Task details:
Only lines containing "lone" are wanted from the data below. Copy those lines.
*** Data provided ***
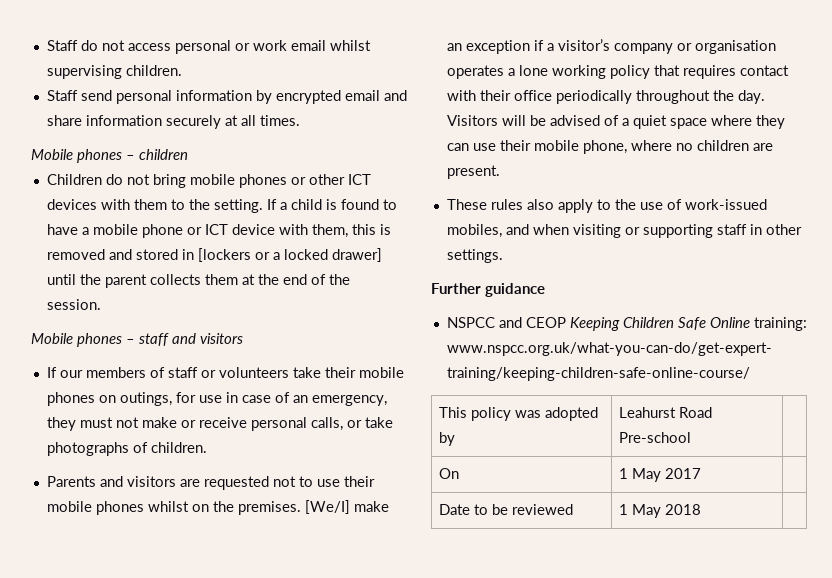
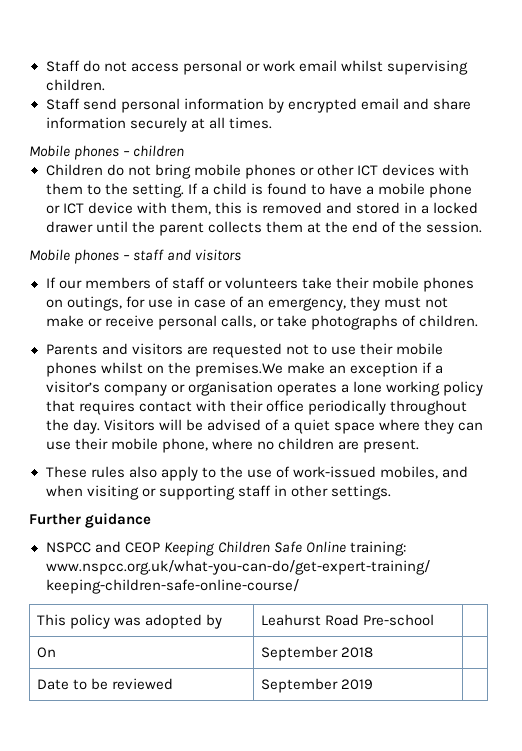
- If a child is found to have a mobile phone or ICT device with them, this is removed and stored in [lockers or a locked drawer] until the parent collects them at the end of the session.
+ If a child is found to have a mobile phone or ICT device with them, this is removed and stored in a locked drawer until the parent collects them at the end of the session.
- Parents and visitors are requested not to use their mobile phones whilst on the premises. [We/I] make an exception if a visitor’s company or organisation operates a lone working policy that requires contact with their office periodically throughout the day.
+ Parents and visitors are requested not to use their mobile phones whilst on the premises.We make an exception if a visitor’s company or organisation operates a lone working policy that requires contact with their office periodically throughout the day.
- On | 1 May 2017 |
+ On | September 2018 |
- Date to be reviewed | 1 May 2018 |
+ Date to be reviewed | September 2019 |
*** End of Data provided ***
Problem solution:
- Parents and visitors are requested not to use their mobile phones whilst on the premises. [We/I] make an exception if a visitor’s company or organisation operates a lone working policy that requires contact with their office periodically throughout the day.
+ Parents and visitors are requested not to use their mobile phones whilst on the premises.We make an exception if a visitor’s company or organisation operates a lone working policy that requires contact with their office periodically throughout the day.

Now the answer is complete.